Também para reforçar a resistência, é importante promover alternativas ao extrativismo, para fazer as sementeiras, colheitas de água, para valorizar as nossas sementes nativas, etc. E também trabalhar muito no autocuidado, no cuidado coletivo, mas também na promoção destes processos de acompanhamento psicossocial. No ano passado, trabalhamos muito sobre isso, a partir de processos pessoais.

Sobre as organizações que nos apoiam, estamos ligados à Rede Latino-Americana de Mulheres Defensoras dos Direitos Sociais e Ambientais, que é composta por 10 países, tanto na América do Sul, como na América Central. Então há o Chile, Peru, Equador, Colômbia e nós. Na América Central há o México, Honduras, Guatemala, El Salvador e nós estamos numa pequena parte da Argentina. Assim, com esta Rede Latino-Americana, o trabalho é muito bonito. Temos ações muito concretas, em datas muito concretas, mas como há emergências, também nos reunimos e realizamos ações conjuntas de advocacia. Temos assembleias uma vez em cada dois anos, presenciais, mas também temos assembleias que são de três em três meses, onde nos reunimos, partilhando experiências, coordenando ações.
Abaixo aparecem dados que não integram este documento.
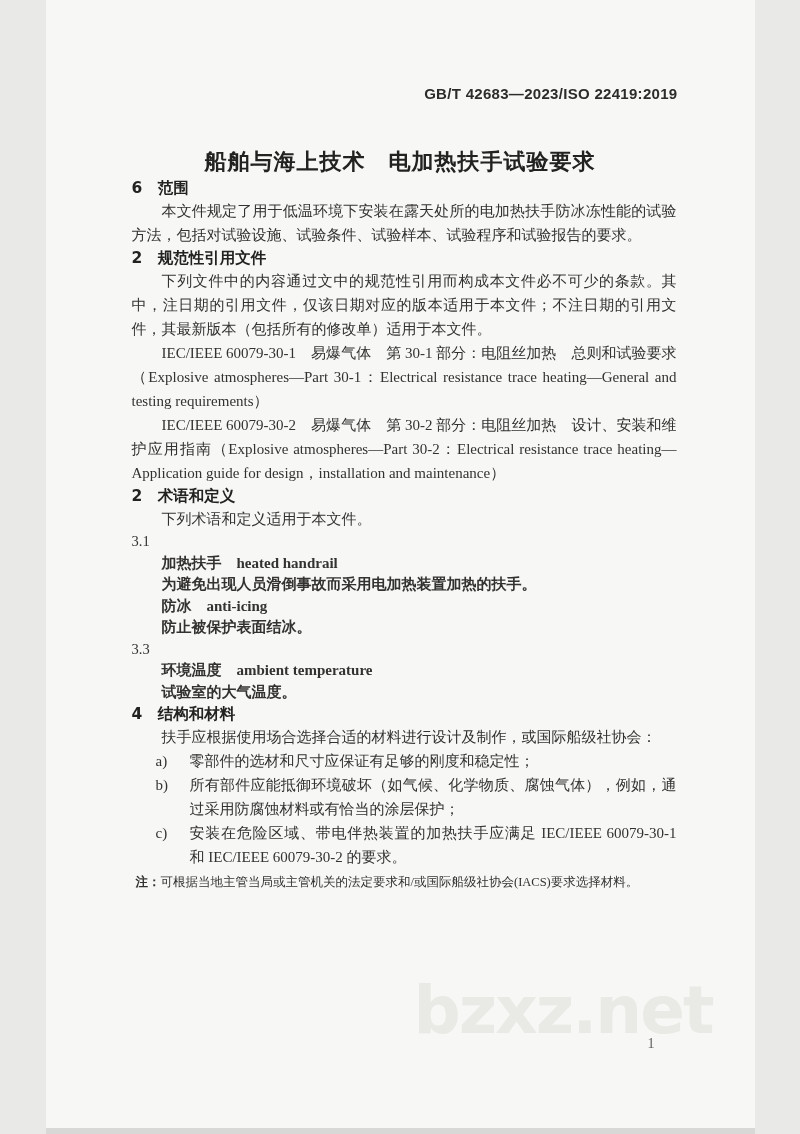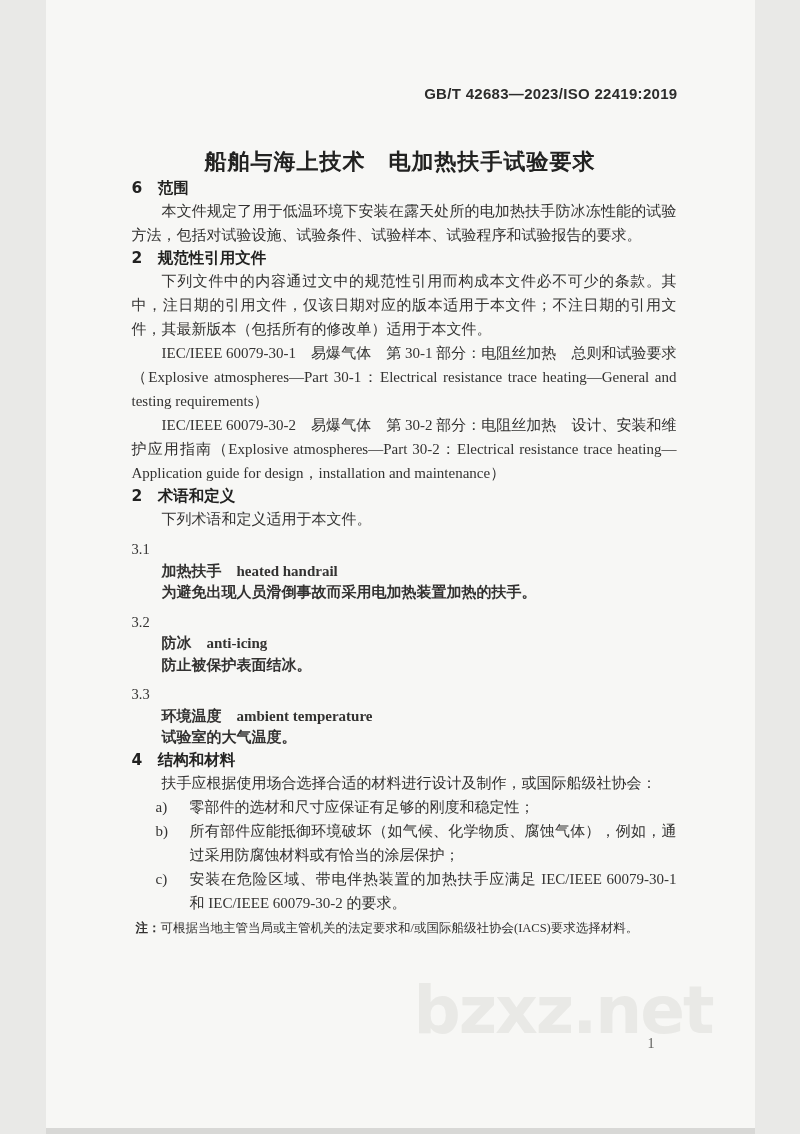--- a/index.html
+++ b/index.html
@@ -85,21 +85,21 @@
   .h-s1 { margin-top: 41px; }
   .h-s2 { margin-top: 23px; }
   .h-s3 { margin-top: 23px; }
   .h-s4 { margin-top: 25px; }
   p.body-para {
     margin: 0;
     text-indent: 2em;
   }
   .after-heading { margin-top: 16px; }
   .term-num {
-    margin-top: 8px;
+    margin-top: 0;
     font-size: 14.5px;
     line-height: 21.5px;
   }
   .term-name {
     padding-left: 2em;
     font-weight: bold;
     font-size: 15px;
     line-height: 21.5px;
   }
   .term-def {
@@ -154,21 +154,20 @@
     <h2 class="sec-heading h-s3">2　术语和定义</h2>
     <p class="body-para after-heading">下列术语和定义适用于本文件。</p>
 
     <div class="term-block">
       <div class="term-num">3.1</div>
       <div class="term-name">加热扶手　heated handrail</div>
       <div class="term-def">为避免出现人员滑倒事故而采用电加热装置加热的扶手。</div>
     </div>
 
     <div class="term-block">
-      <div class="term-num">3.2</div>
       <div class="term-name">防冰　anti-icing</div>
       <div class="term-def">防止被保护表面结冰。</div>
     </div>
 
     <div class="term-block">
       <div class="term-num">3.3</div>
       <div class="term-name">环境温度　ambient temperature</div>
       <div class="term-def">试验室的大气温度。</div>
     </div>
Portanto, é um espaço de construção conjunta.

E também fazemos parte do COMAL, que é o Observatório de Conflitos Mineiros na América Latina, de onde partilhamos informações sobre conflitos ambientais, mas também temos, por exemplo, um mapa da criminalização do protesto social. Portanto, estas são lutas e experiências que nos permitem ter maiores ferramentas para continuar a resistir no território. E, a nível local, estamos ligados a organizações feministas e, com a RENAMAT, estamos construindo outro tipo de “feminismo”, algo novo, diferente, com características próprias, mas obviamente nos sentimos feministas porque estamos defendendo os direitos das mulheres.

Fazemos parte também de outros tipos de redes, por exemplo, uma rede anti-militarista, na qual nos ligamos a outros países e vemos como estas relações entre o Estado e as empresas transnacionais estão também ligadas às forças públicas, como utilizam os militares para defender a expropriação e colocar os direitos das comunidades por baixo. Então é aí que nos ligamos a esta rede anti-militarista que nos tem dado novas contribuições para ver as lutas, para ver as resistências. E nós fazemos parte de outra rede latino-americana, que se chama Rede ALAS (Alternativa Social Latino-Americana), que é uma rede em que estamos descobrindo as diferentes máfias que estão tomando espaços, estes grupos articulados, e que obviamente encontramos redes mafiosas muito interessantes nas comunidades onde também existem atividades mineiras. E a ligação dos direitos, o tráfico de pessoas… ou seja, há muitas coisas complexas quando se fala de projetos extrativos.

Por isso sinto que, quando falamos de projetos extrativos, de defesa da vida, e quando falamos de mulheres, temos de desenvolver os mais criativos, os mais proposicionais e também os mais protegidos. Penso que estes são pontos-chaves e que temos de fazer em conjunto, porque se não, uma resistência, uma luta isolada, é muito difícil de sustentar. E a outra coisa importante que toda esta fase da gestão de conflitos nos ensinou é que devemos nos valorizar como mulheres, valorizar a nossa luta e a nossa resistência.